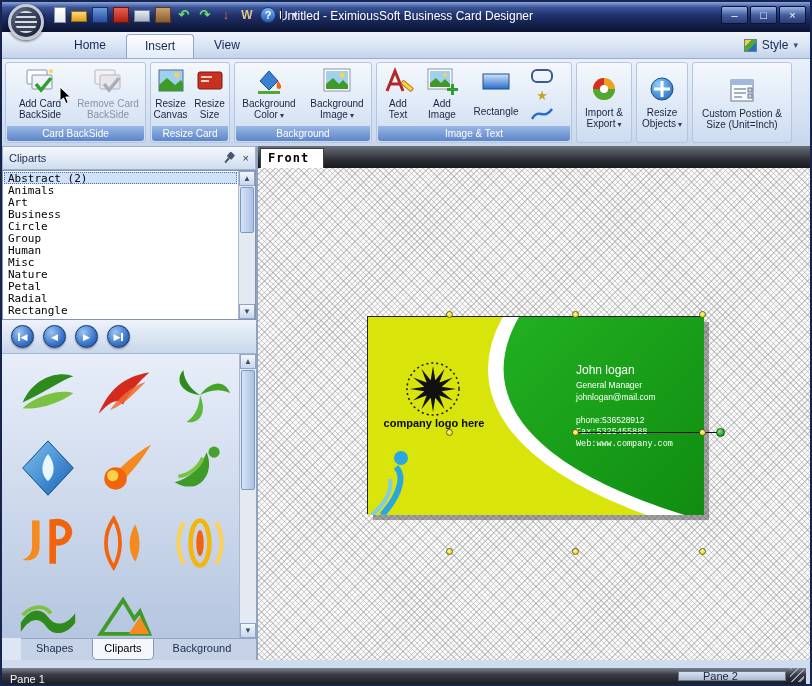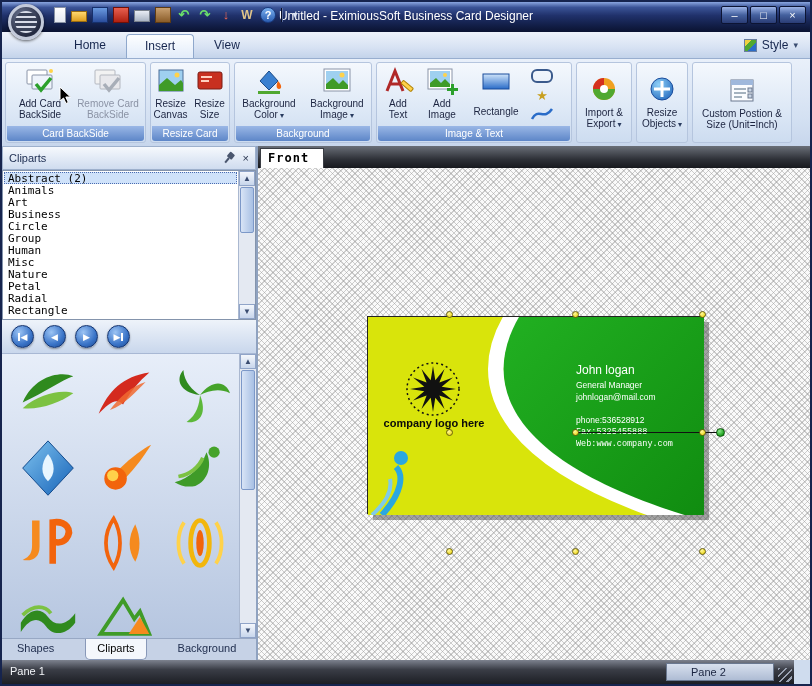--- a/index.html
+++ b/index.html
@@ -109,7 +109,7 @@
   grid-template-columns:repeat(3,1fr); grid-auto-rows:70px; gap:4px; }
 .clip { display:flex; align-items:center; justify-content:center; }
 .panel-tabs { height:22px; flex:none; background:#c6d2e6; border-top:1px solid #98a8c4;
-  display:flex; align-items:stretch; padding-left:4px; gap:20px; }
+  display:flex; align-items:stretch; padding-left:4px; gap:8px;margin-left:19px; }
 .ptab { padding:3px 11px; font-size:11px; color:#223050; border-radius:0 0 5px 5px; }
 .ptab.active { background:#f4f7fc; border:1px solid #8898b8; border-top:none; color:#000; }
 

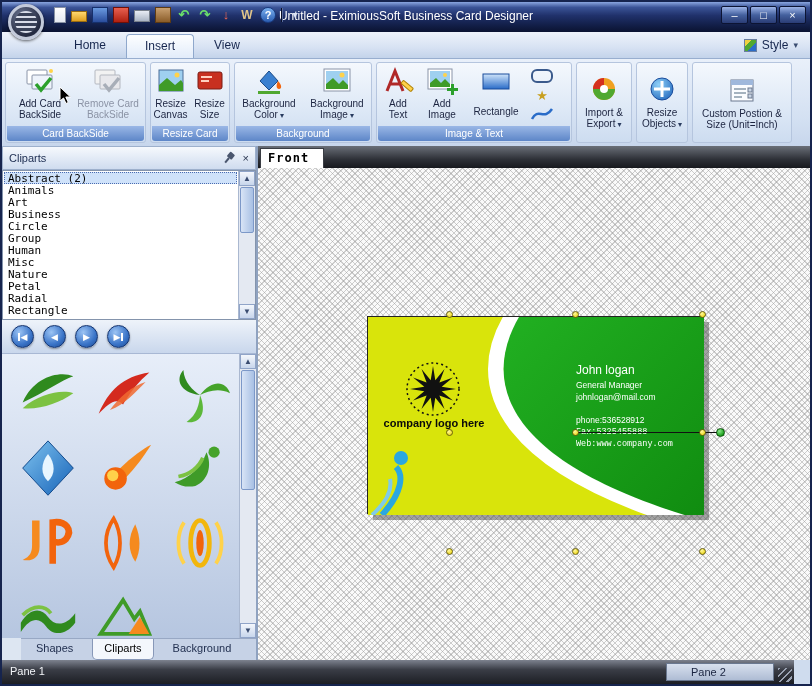--- a/index.html
+++ b/index.html
@@ -142,7 +142,7 @@
   background:radial-gradient(circle at 35% 30%, #8ae88a, #1fa01f 70%); border:1px solid #0a520a; z-index:20; }
 
 
-.statusbar { position:absolute; left:0; right:16px; bottom:0; height:24px;
+.statusbar { position:absolute; left:0; right:4px; bottom:0; height:16px;
   background:linear-gradient(#7d828e,#3a3d46 40%,#1c1e24); }
 .sb-left { position:absolute; left:8px; top:5px; color:#f2f4f8; font-size:11px; }
 .sb-right { position:absolute; right:20px; top:3px; bottom:3px; width:108px;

_____

■ AIM OF THE EXERCISE
Each line holding the word "font" must be pulled from the records.

■ SOLVED PROBLEM
 .ptab { padding:3px 11px; font-size:11px; color:#223050; border-radius:0 0 5px 5px; }
 .sb-left { position:absolute; left:8px; top:5px; color:#f2f4f8; font-size:11px; }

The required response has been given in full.